Heat-up and gram-scale synthesis of Cu-poor CZTS nanocrystals with controllable compositions and shapes

Abstract

We report the gram-scale synthesis of Cu-poor CZTS nanocrystals (NCs) with tuned shapes and compositions by using a facile phosphine-free heat-up procedure. Based on the detailed characterization and analyses of the evolution of crystal phases, compositions, morphologies and optical spectra over the reaction stage and temperature, we explore the reaction mechanism. The synthesis reaction involves the formation of binary CuS (covellite) nanoparticles at room temperature, and the conversion from the as-formed CuS to Zn–Sn-codoped CuS NCs as intermediates at 150 °C and finally to quaternary CZTS NCs in the kesterite phase at 220 °C, during which the NCs gradually grow due to the progressive incorporation of foreign cations (Zn²⁺ and Sn²⁺) into the as-formed CuS NCs.
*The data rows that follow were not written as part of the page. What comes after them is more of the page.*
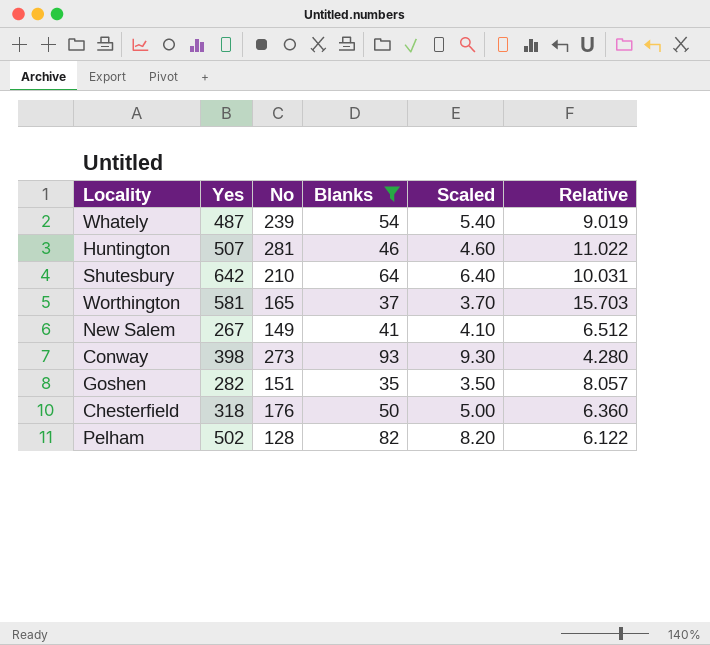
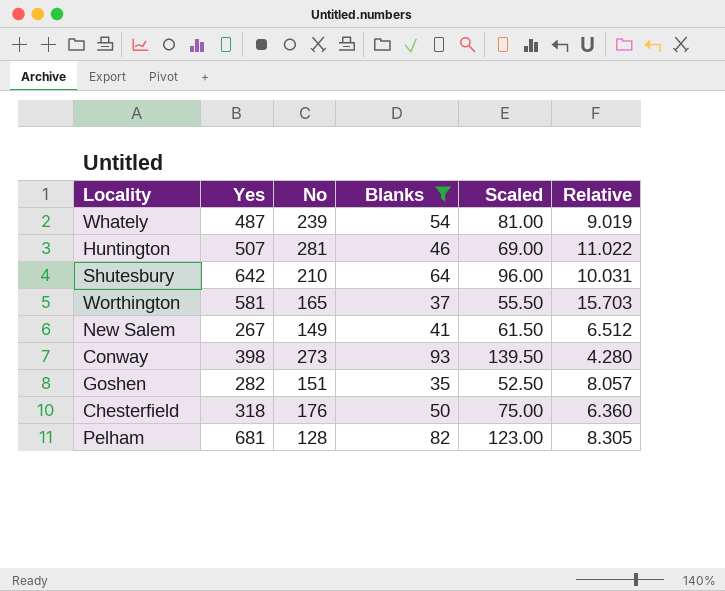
column Scaled | formula: [Blanks] * 0.1 -> [Blanks] * 1.5
Pelham | Yes: 502 -> 681
Pelham | Relative: 6.122 -> 8.305

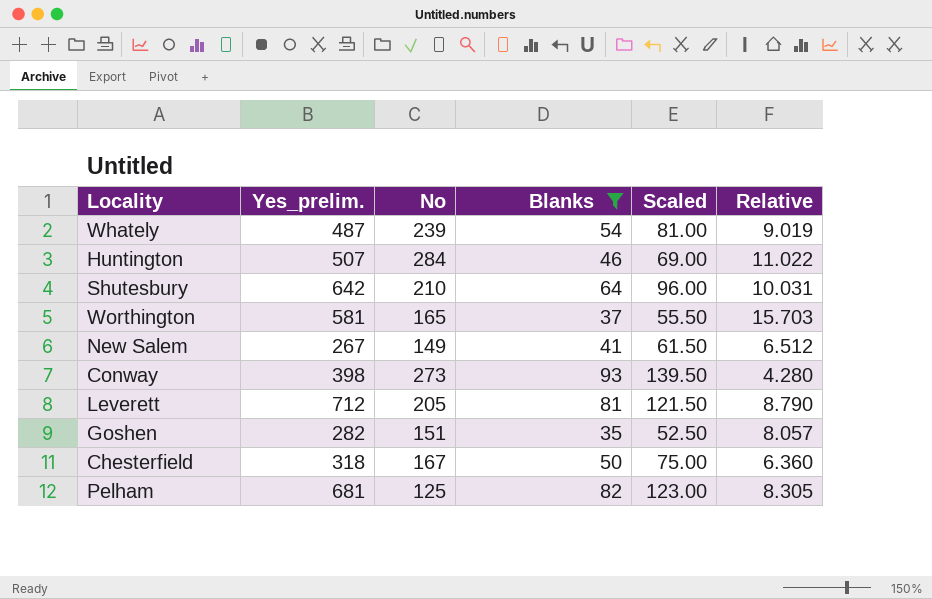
column name: Yes -> Yes_prelim.
Huntington | No: 281 -> 284
row Leverett: none -> 712 | 205 | 81 | 121.50 | 8.790
Chesterfield | No: 176 -> 167
Pelham | No: 128 -> 125

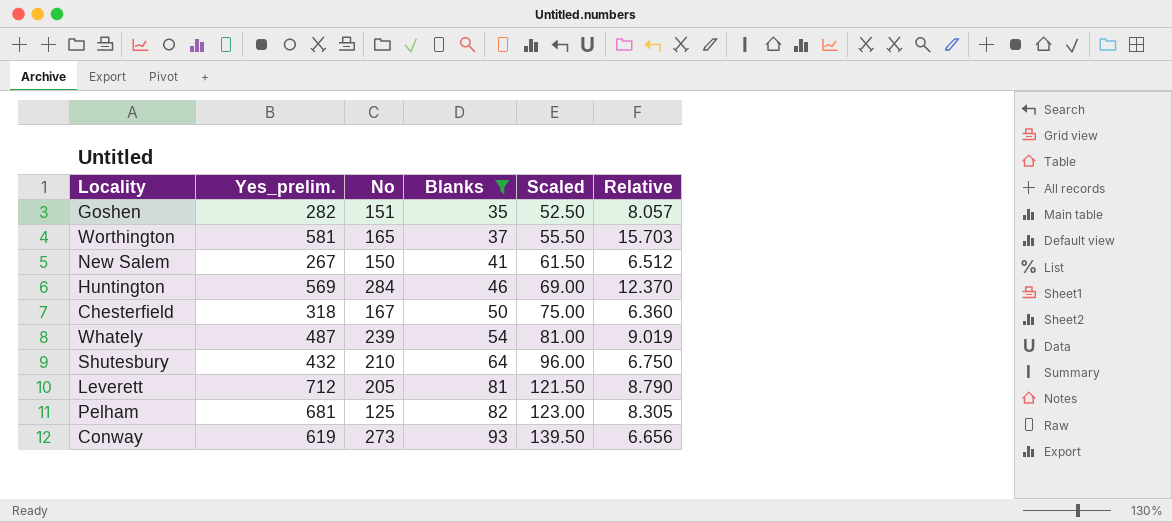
row order: none -> Blanks ascending
New Salem | No: 149 -> 150
Huntington | Yes_prelim.: 507 -> 569
Huntington | Relative: 11.022 -> 12.370
Shutesbury | Yes_prelim.: 642 -> 432
Shutesbury | Relative: 10.031 -> 6.750
Conway | Yes_prelim.: 398 -> 619
Conway | Relative: 4.280 -> 6.656

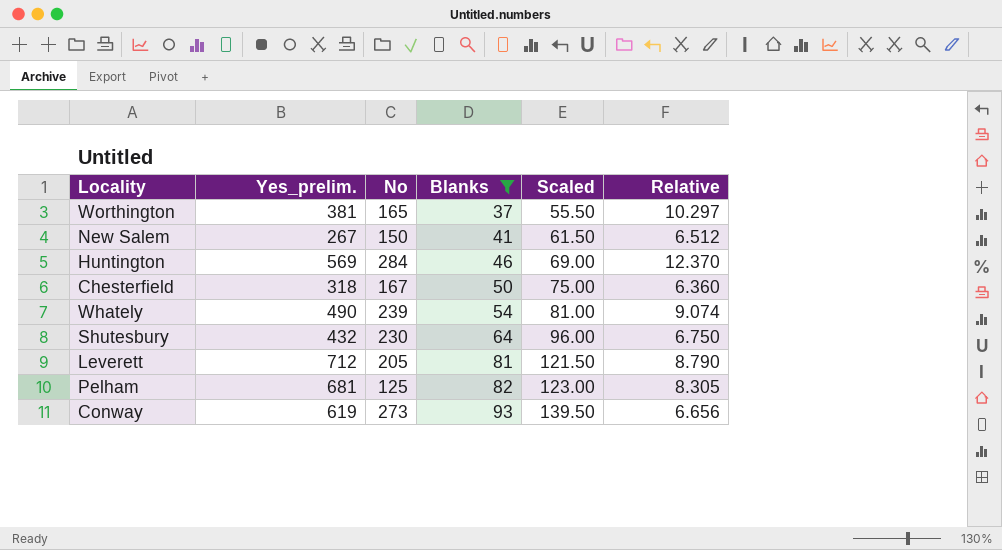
row Goshen: 282 | 151 | 35 | 52.50 | 8.057 -> none
Worthington | Yes_prelim.: 581 -> 381
Worthington | Relative: 15.703 -> 10.297
Whately | Yes_prelim.: 487 -> 490
Whately | Relative: 9.019 -> 9.074
Shutesbury | No: 210 -> 230

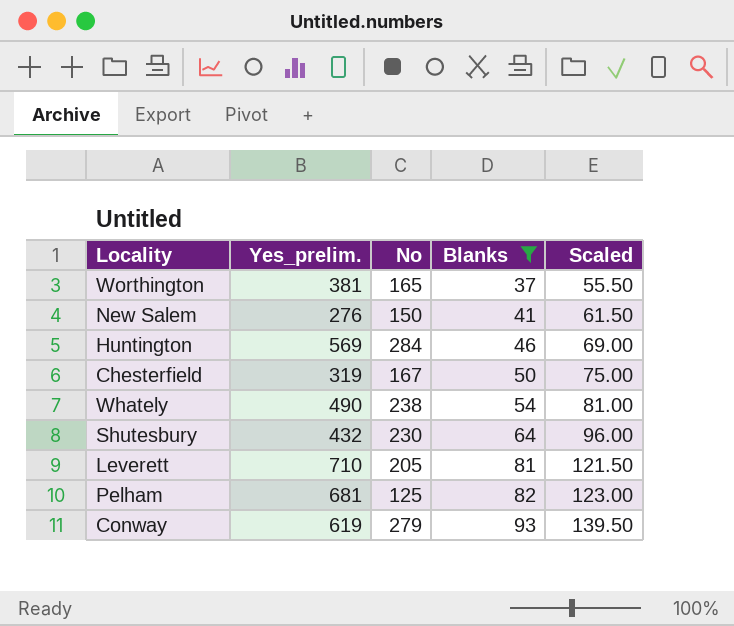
column Relative | formula: [Yes_prelim.] / [Blanks] -> none
New Salem | Yes_prelim.: 267 -> 276
Chesterfield | Yes_prelim.: 318 -> 319
Whately | No: 239 -> 238
Leverett | Yes_prelim.: 712 -> 710
Conway | No: 273 -> 279

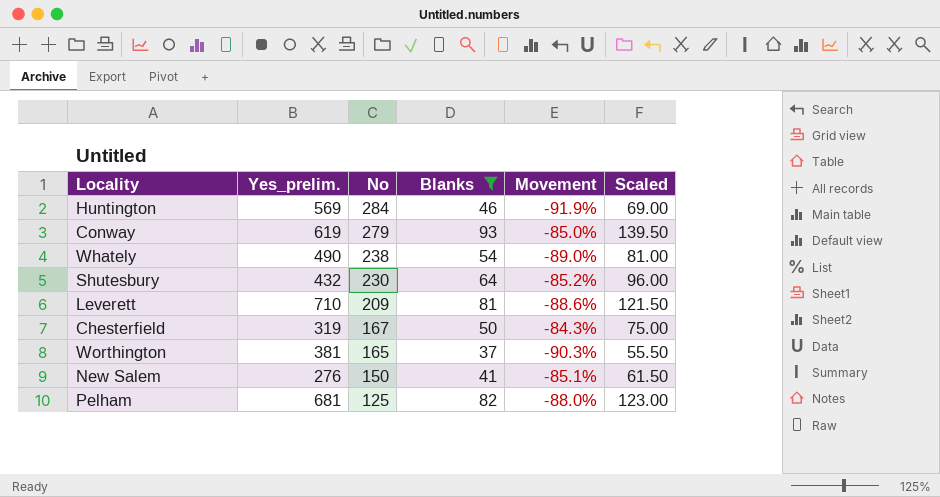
row order: Blanks ascending -> No descending
column Movement | formula: none -> ([Blanks] - [Yes_prelim.]) / [Yes_prelim.]
Leverett | No: 205 -> 209

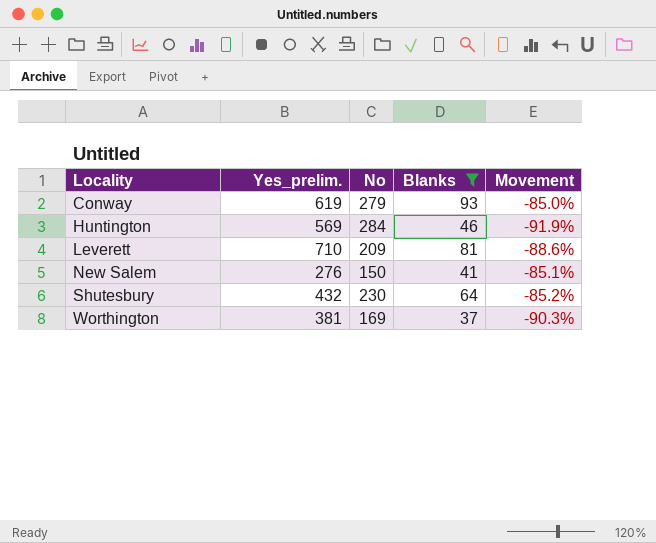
row order: No descending -> Locality ascending
column Scaled | formula: [Blanks] * 1.5 -> none
row Whately: 490 | 238 | 54 | -89.0% | 81.00 -> none
row Chesterfield: 319 | 167 | 50 | -84.3% | 75.00 -> none
row Pelham: 681 | 125 | 82 | -88.0% | 123.00 -> none
Worthington | No: 165 -> 169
The introduction of dodecanethiol (DT) leads to the formation of bullet-like CZTS NCs in the wurtzite phase. The Cu-poor CZTS synthesis is reproducible by upscaling the amounts of chemicals and solvents/ligands, which allows for a promising approach to gram-scale production of Cu-based chalcogenides for potential applications in photovoltaics.